## Your assignment
Whatever pictures the entries hold, omit them, and output exactly the lines from the one containing "background: #ffffff ->" through the final line.

## Material for this exercise
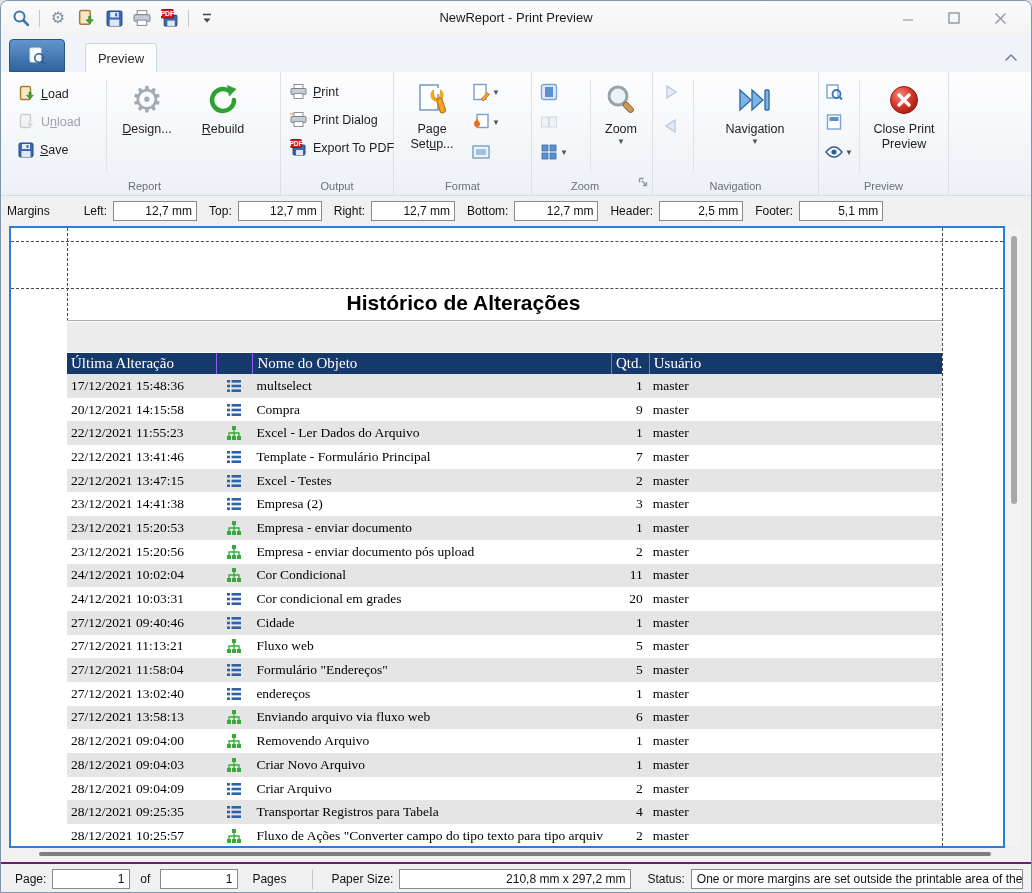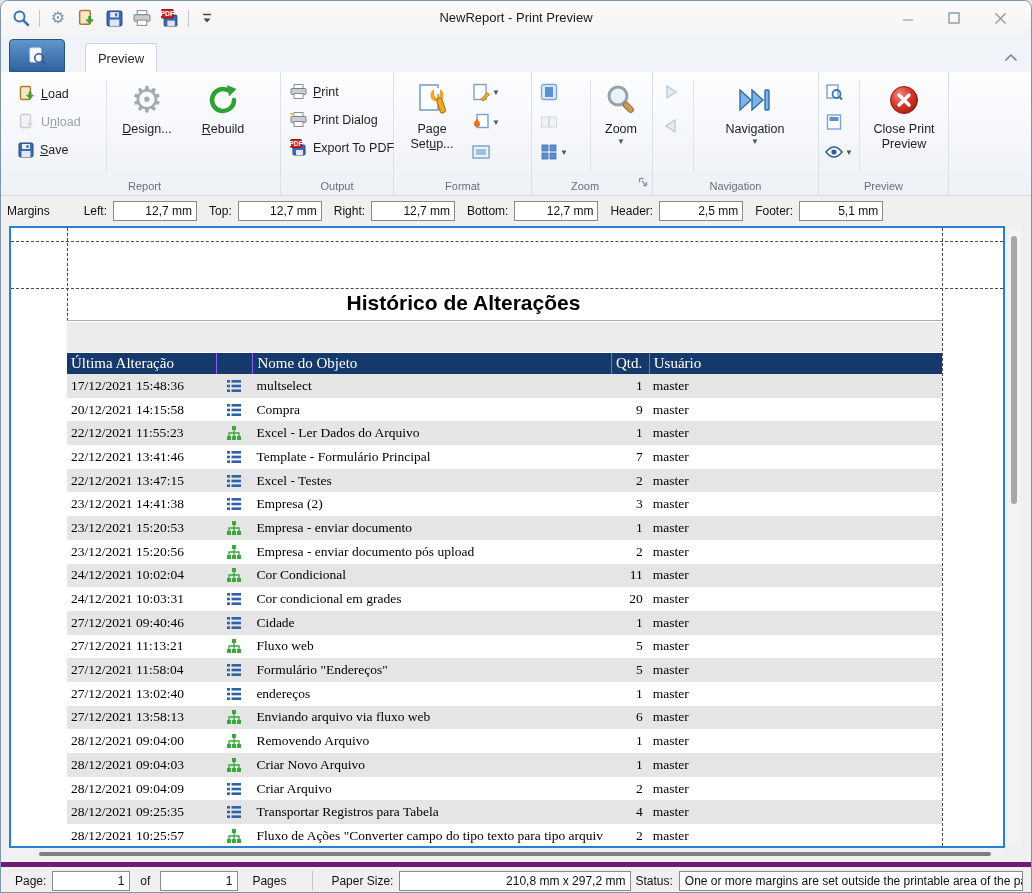"Page:" .statusbar { border-top: 5px solid #701a75 -> 2px solid #701a75 }
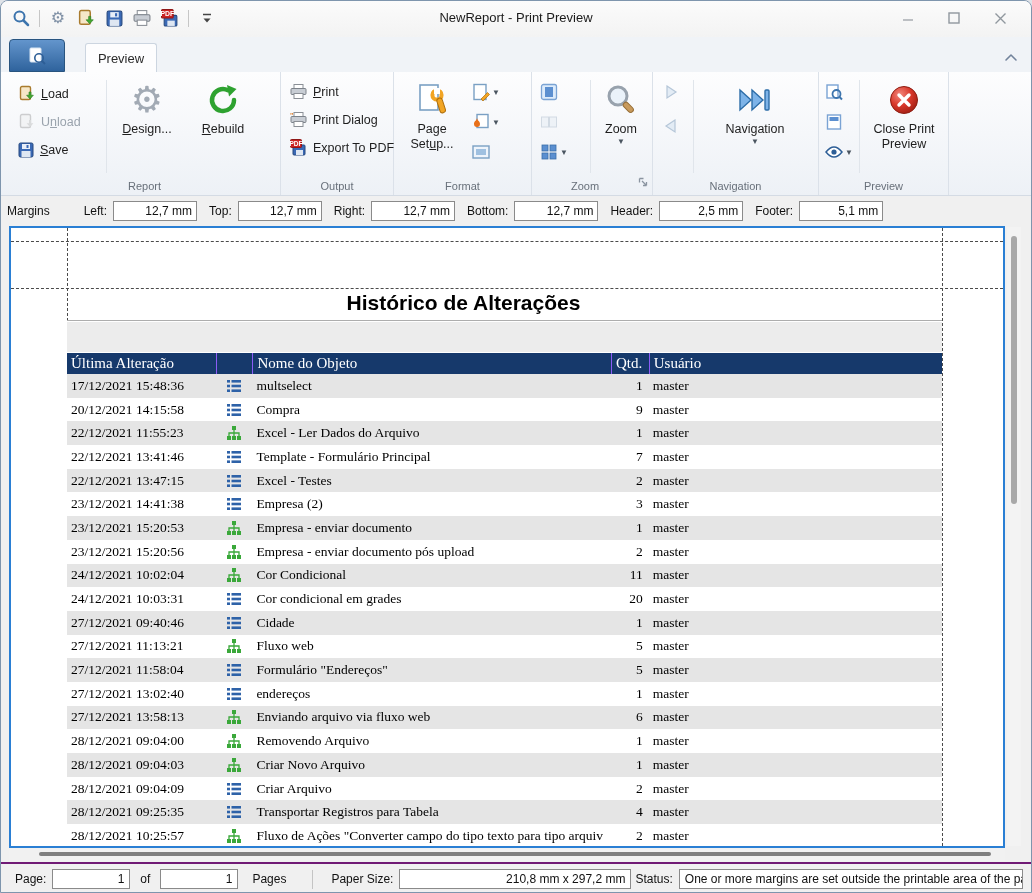"Status:" span.slabel { margin-left: 4px -> 16px }
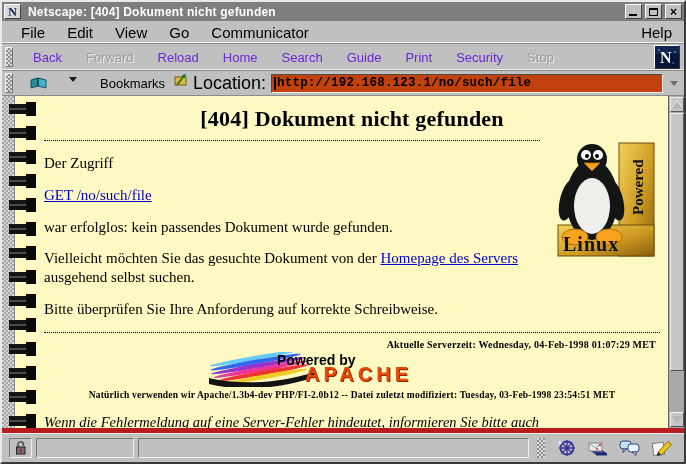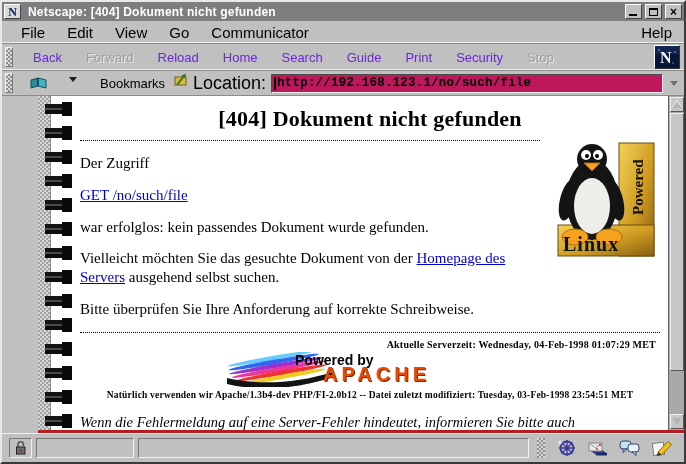"http://192.168.123.1/no/such/file" .url-field { background: #be185d -> #c2410c }
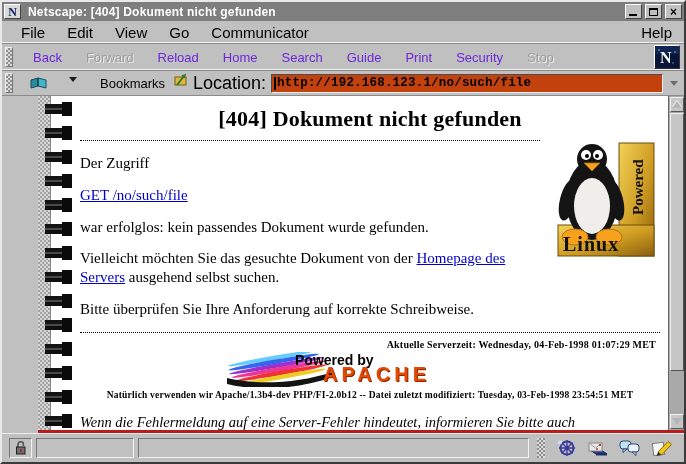"[404] Dokument nicht gefunden" .content { background: #ffffff -> #fef9c3; border-bottom: 3px solid #b91c1c -> 5px solid #b91c1c; margin-left: 36px -> none }
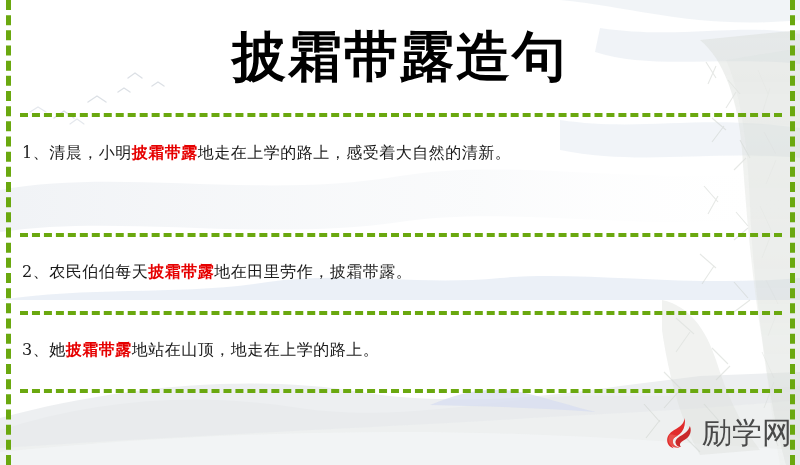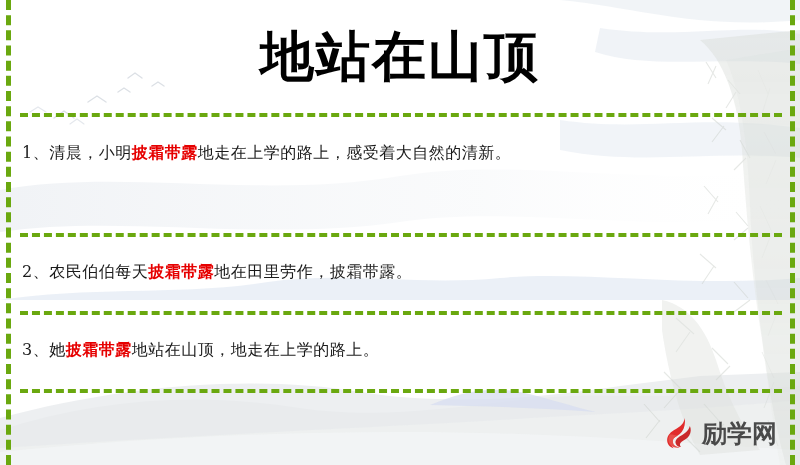"地站在山顶" div.title { text: 地站在山顶 -> 披霜带露造句 }
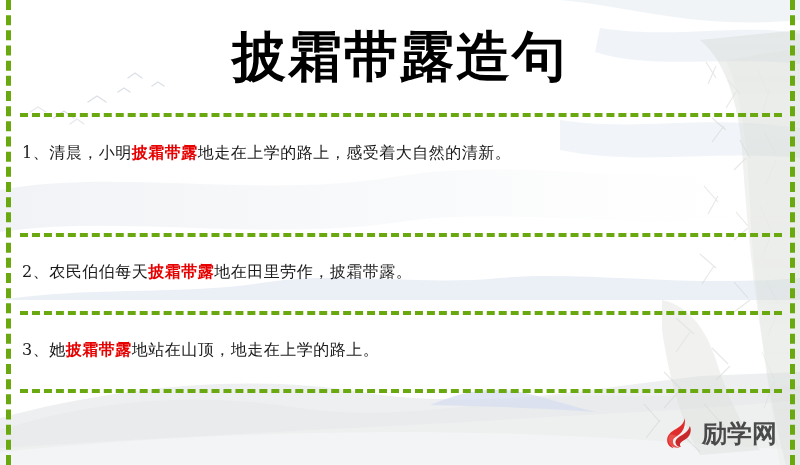"励学网" .logo-text { font-size: 25px -> 30px; font-weight: bold -> normal }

## Answer to this exercise
"[404] Dokument nicht gefunden" .content { background: #ffffff -> #fef9c3; border-bottom: 3px solid #b91c1c -> 5px solid #b91c1c; margin-left: 36px -> none }
"地站在山顶" div.title { text: 地站在山顶 -> 披霜带露造句 }
"励学网" .logo-text { font-size: 25px -> 30px; font-weight: bold -> normal }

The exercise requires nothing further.